アンケートへのご協力ありがとうございます。結果まとめの2回目です。

1月10日から回答を受け付けたのは、今年、すなわち平成30年という年を、平成が始まってから「30年目」と数えるか「30年後」と数えるか、という質問でした。

平成元年は1月8日に始まりました。今年は平成が始まってから……
30年後 8.7%
30年目 91.3%

一般的と考えられる「30年目」を挙げた人が9割を超えました。毎日新聞のルールでも「30年目」と数えます。


毎日新聞用語集には数の数え方を案内する項目もあるのですが、上記の通り「年目」は最初の年を1年目と数えます。

平成元年が1年目、そこから29年後、30年目が平成30年です。当たり前のようですが、数え方というのは実際には迷う場面が多いもの。


記者の書いたものでも「○年目」「○年後」と書いてあるならいちいち数えて確認しますし、ルールから外れた数え方に直しを入れる回数は少なくありません。

1割近くの人が「30年後」を選んだというのも、数え方というものが単純ではないということを示すものでしょう。

そういえば今年について政府は「明治150年」のロゴを使いつつ「平成30年(2018年)は、明治元年(1868年)から満150年の年に当たります」というのですが、満150年なら明治151年と言う方がしっくりくるのでは……。

まあ、数え方というのは難しいものです。


12日から回答を受け付けたのは、広辞苑の発売に合わせた質問でした。
広辞苑の第7版が12日に売り出されました。どの言い回しを使いますか?
12日から発売 21.2%
12日に発売 48.6%
12日に発売開始 30.2%

意見が割れましたが、どれかがはっきり正解という問いではないので、むしろ当然かもしれません。ただ、回答いただいた時の説明では「重複感が強い」とした「発売開始」を3割の人が選んだのはやや意外でした。

「発売」の語は、「売り出すこと」(大辞林3版)、「商品を売り出すこと」(大辞泉2版)、「うりだすこと。売出し」(広辞苑7版)と説明してあり、要するに「売り出す」ことをどう理解するかで、接続する語が決まってきます。

「に」を使うと答えた人は、売り出す=スタート、という意味に比重を置いたのでしょうし、「から」と答えた人は、売り出す=大いに売ること、と捉えているのだと受け止めました。

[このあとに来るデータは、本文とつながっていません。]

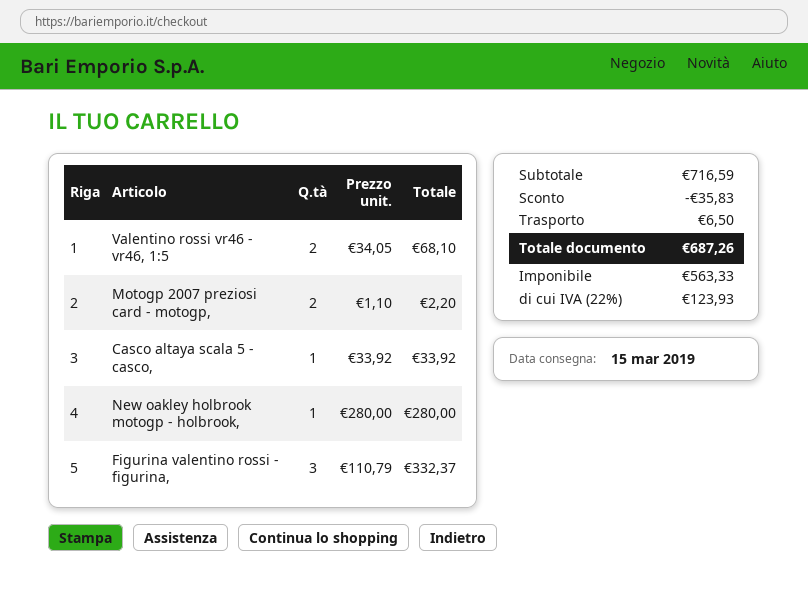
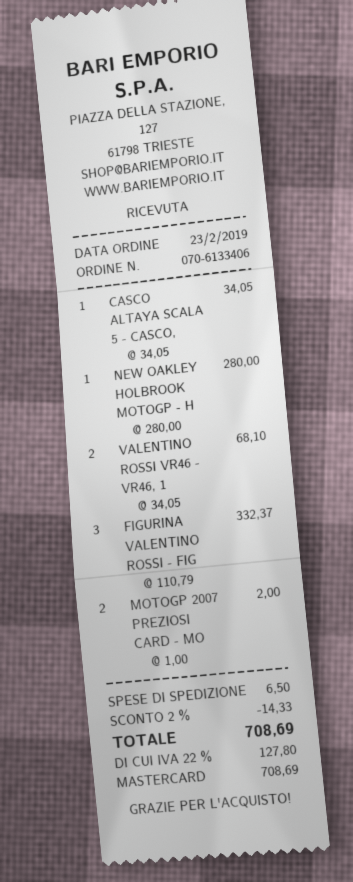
Motogp 2007 preziosi card - motogp,: 2 x 1.10 = 2.20 -> 2 x 1.00 = 2.00
Casco altaya scala 5 - casco,: 1 x 33.92 = 33.92 -> 1 x 34.05 = 34.05
discount: 35.83 -> 14.33
tax: 22% = 123.93 -> 22% = 127.80
total: 687.26 -> 708.69

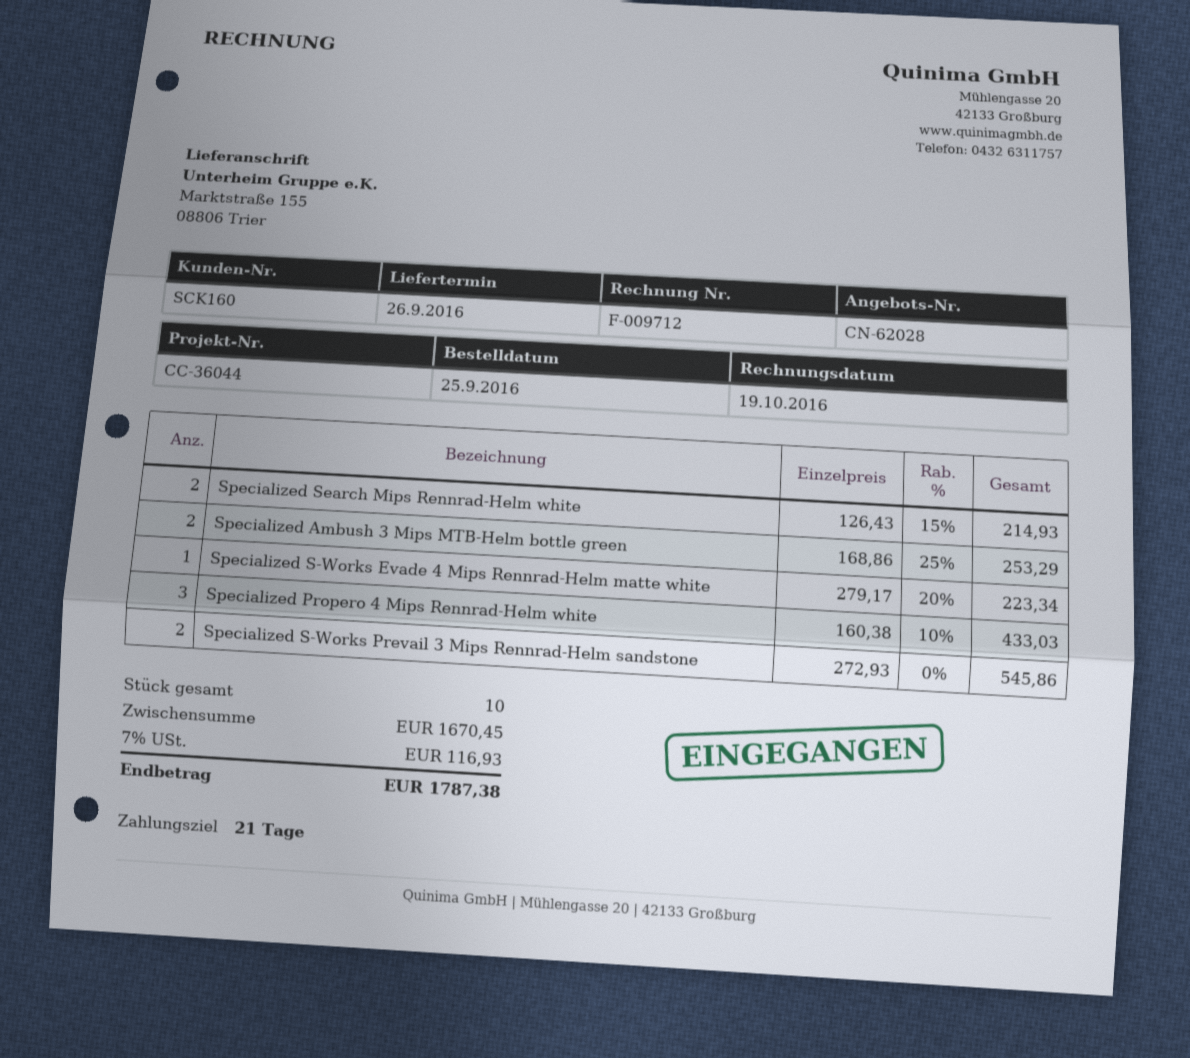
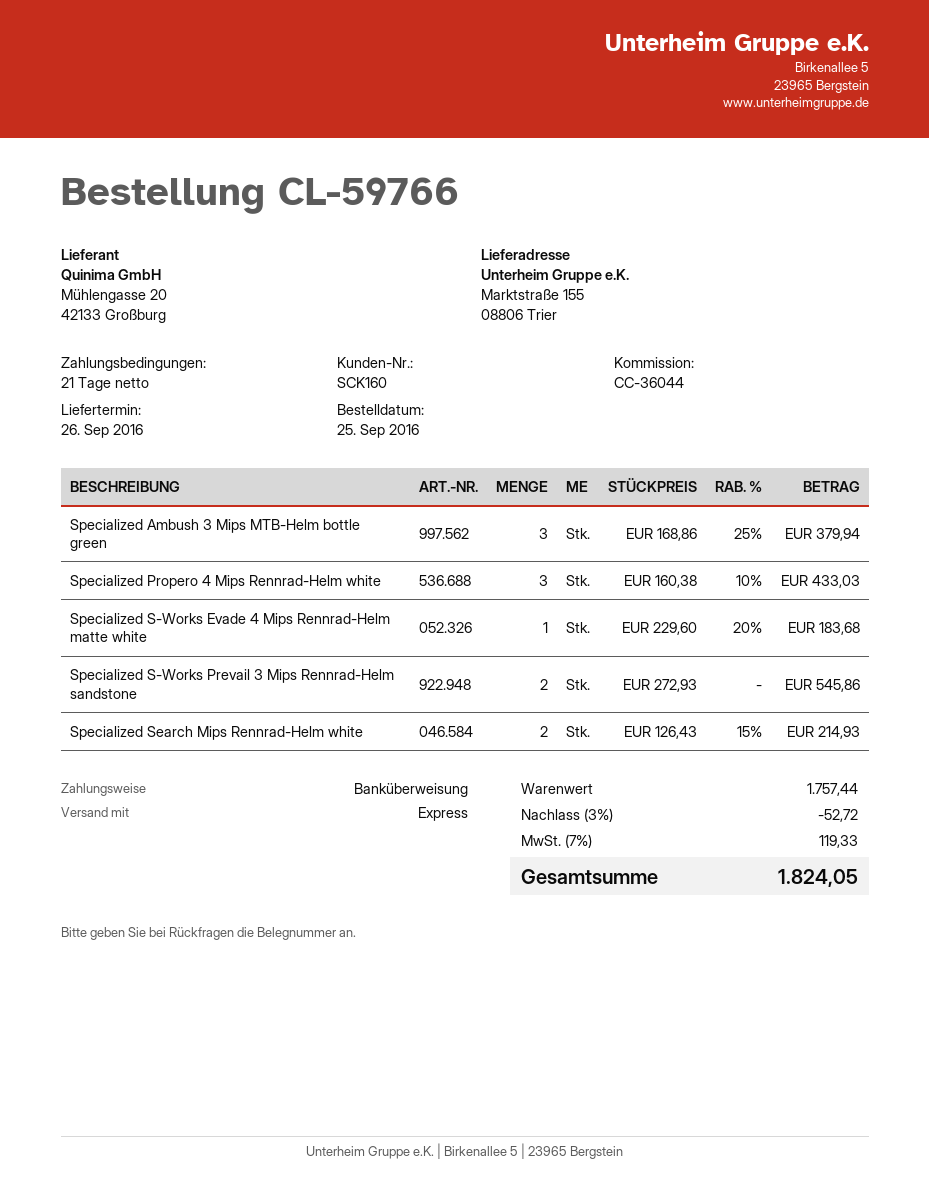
Specialized Ambush 3 Mips MTB-Helm bottle green: 2 x 168.86 - 25% = 253.29 -> 3 x 168.86 - 25% = 379.94
Specialized S-Works Evade 4 Mips Rennrad-Helm matte white: 1 x 279.17 - 20% = 223.34 -> 1 x 229.60 - 20% = 183.68
subtotal: 1670.45 -> 1757.44
discount: none -> 3% = 52.72
tax: 7% = 116.93 -> 7% = 119.33
total: 1787.38 -> 1824.05

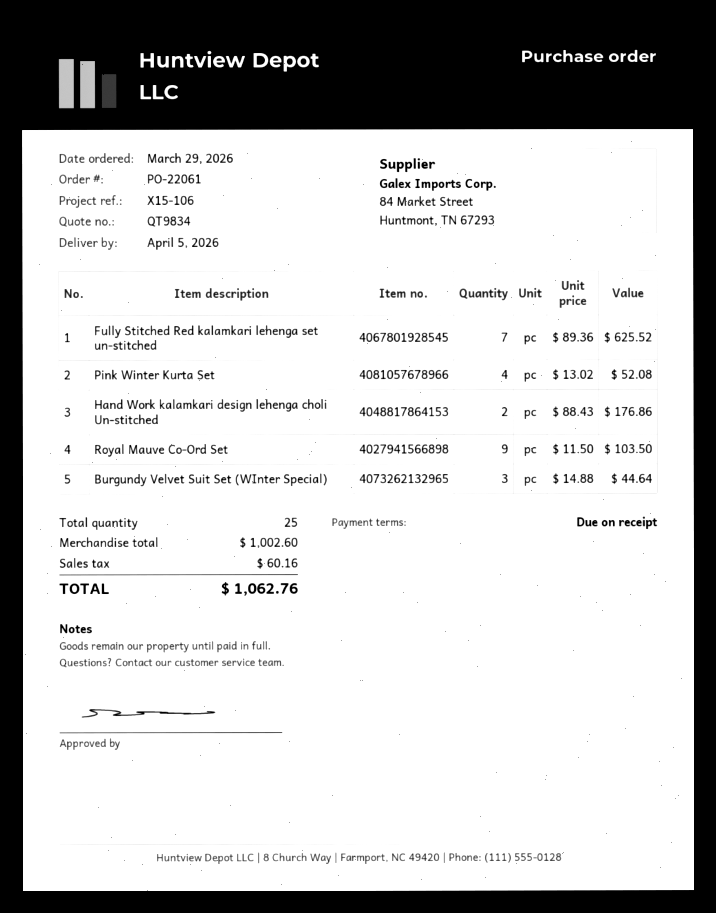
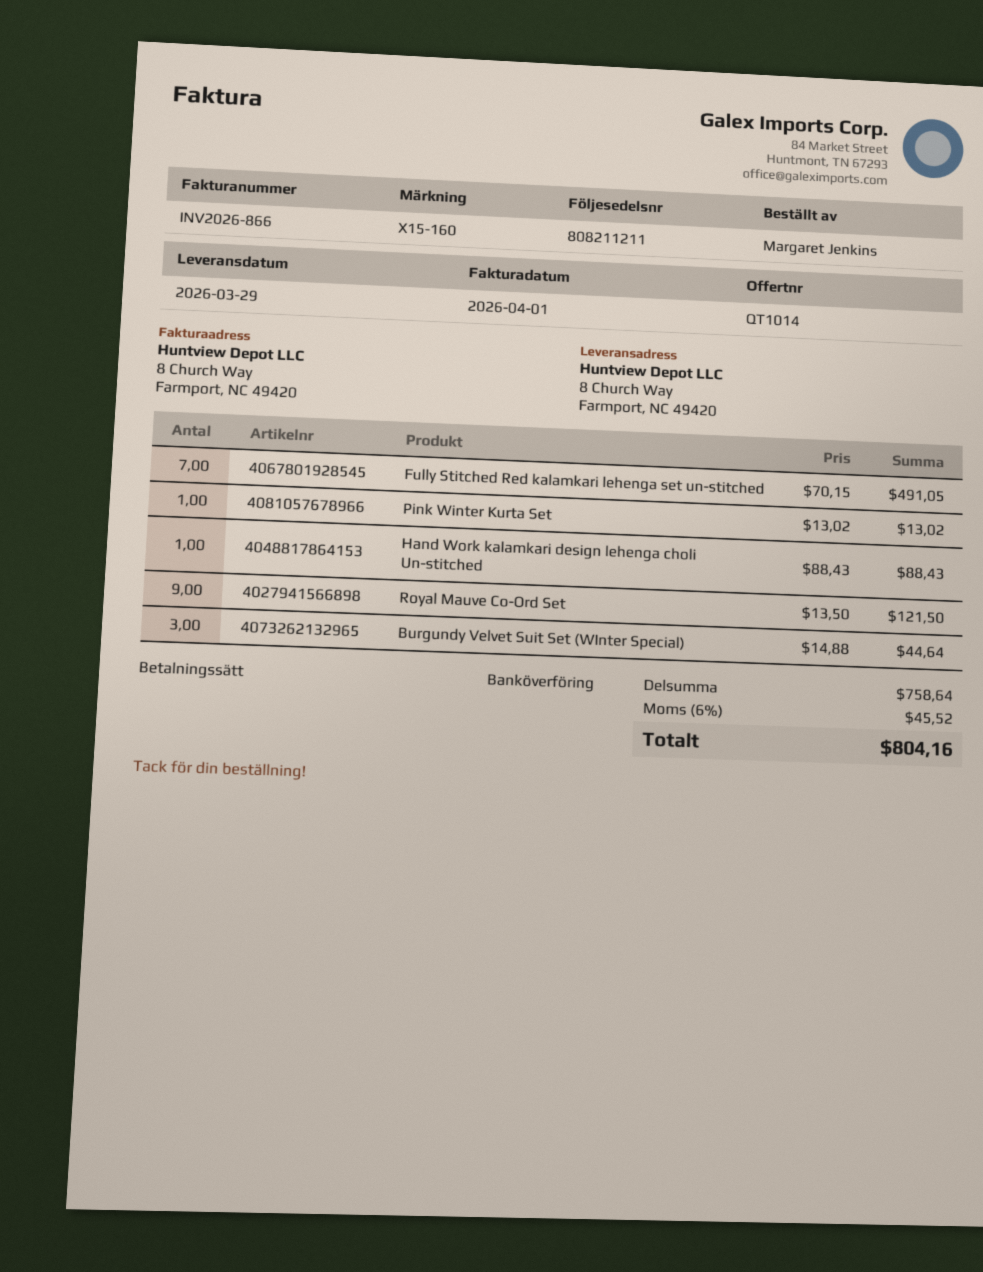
quote number: QT9834 -> QT1014
delivery date: 2026-04-05 -> 2026-03-29
reference: X15-106 -> X15-160
Fully Stitched Red kalamkari lehenga set un-stitched: 7 x 89.36 = 625.52 -> 7 x 70.15 = 491.05
Pink Winter Kurta Set: 4 x 13.02 = 52.08 -> 1 x 13.02 = 13.02
Hand Work kalamkari design lehenga choli Un-stitched: 2 x 88.43 = 176.86 -> 1 x 88.43 = 88.43
Royal Mauve Co-Ord Set: 9 x 11.50 = 103.50 -> 9 x 13.50 = 121.50
subtotal: 1002.60 -> 758.64
tax: 60.16 -> 45.52
total: 1062.76 -> 804.16

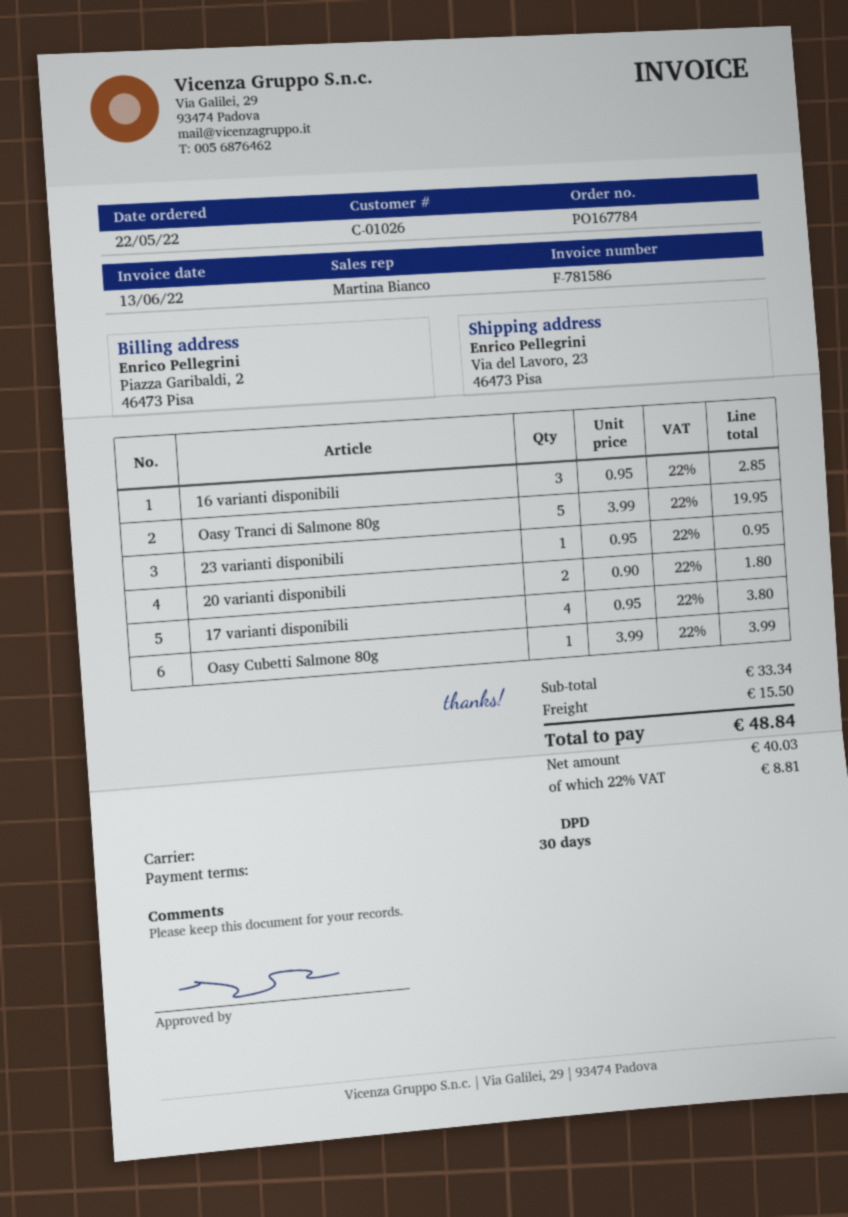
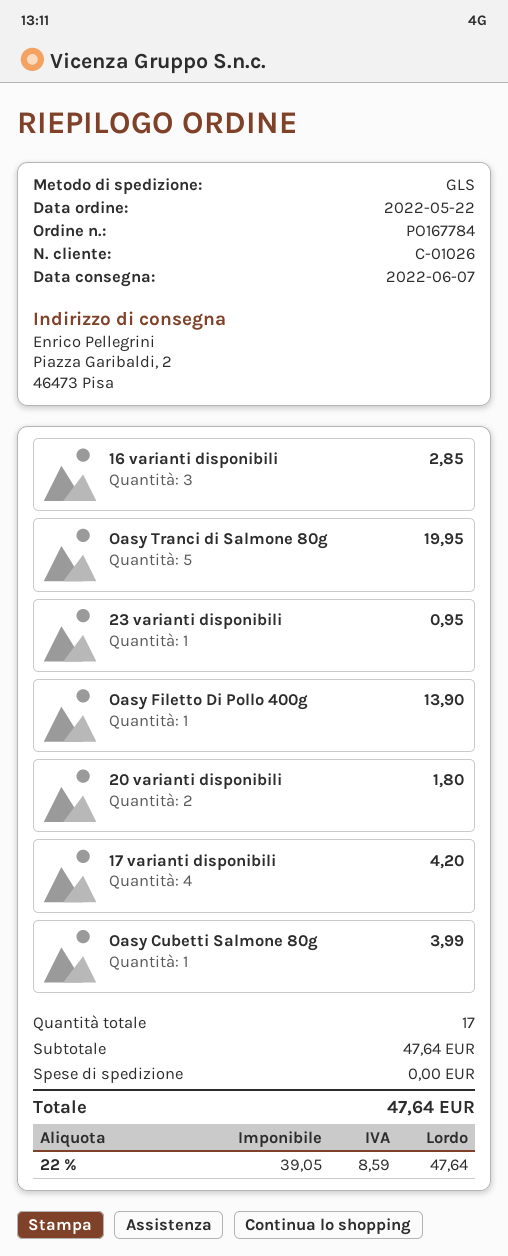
shipping method: DPD -> GLS
ship to: Via del Lavoro, 23, 46473 Pisa -> Piazza Garibaldi, 2, 46473 Pisa
17 varianti disponibili: 4 for 3.80 -> 4 for 4.20
Oasy Filetto Di Pollo 400g: none -> 1 for 13.90
subtotal: 33.34 -> 47.64
shipping: 15.50 -> 0.00
net: 40.03 -> 39.05
tax: 22% = 8.81 -> 22% = 8.59
total: 48.84 -> 47.64

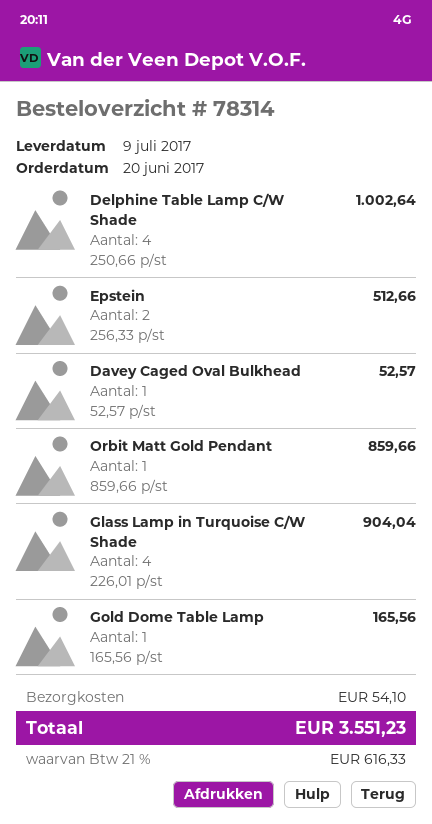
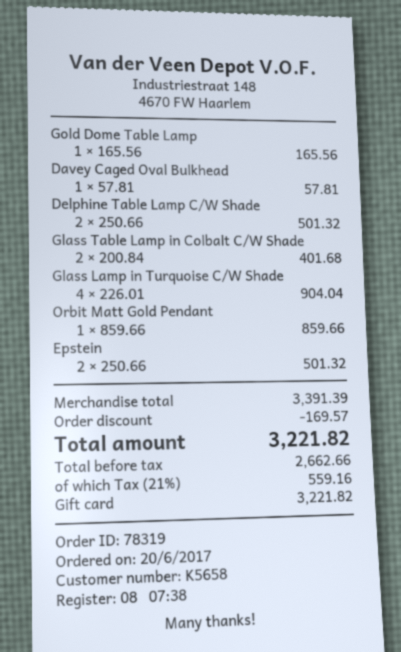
order number: 78314 -> 78319
Delphine Table Lamp C/W Shade: 4 x 250.66 = 1002.64 -> 2 x 250.66 = 501.32
Epstein: 2 x 256.33 = 512.66 -> 2 x 250.66 = 501.32
Davey Caged Oval Bulkhead: 1 x 52.57 = 52.57 -> 1 x 57.81 = 57.81
Glass Table Lamp in Colbalt C/W Shade: none -> 2 x 200.84 = 401.68
discount: none -> 169.57
shipping: 54.10 -> none
tax: 21% = 616.33 -> 21% = 559.16
total: 3551.23 -> 3221.82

同じ語を使うにしても、助詞によってニュアンスの違いを出すことができる、と考えるのがよいかもしれません。

「発売開始」についても、重複感があるとはいえ間違いとは言えません。新聞は文字減らしの要請を強く受けるメディアなので、重複感がある語は削ってしまえ、というのは半ば体に染みついた振る舞い方なのですが、一般に重複感というものはさほど気にかけられていないという印象を受けました。

なお、この質問には4000件を超える回答をいただきました。仕事などでよく使う方が多いのか、あるいは広辞苑効果でしょうか。


今回の質問のように、はっきりした「正解」を示すことが難しいものについても、ご意見をうかがっていきたいと思います。

そうした問いからも、現在の言葉の使い方について一端をうかがうことができるなら、私たちにとっても、またブログをご覧の皆さんにとっても、言葉と付き合うに当たってのヒントになるのではないかと考えています。

今後ともご協力よろしくお願いいたします。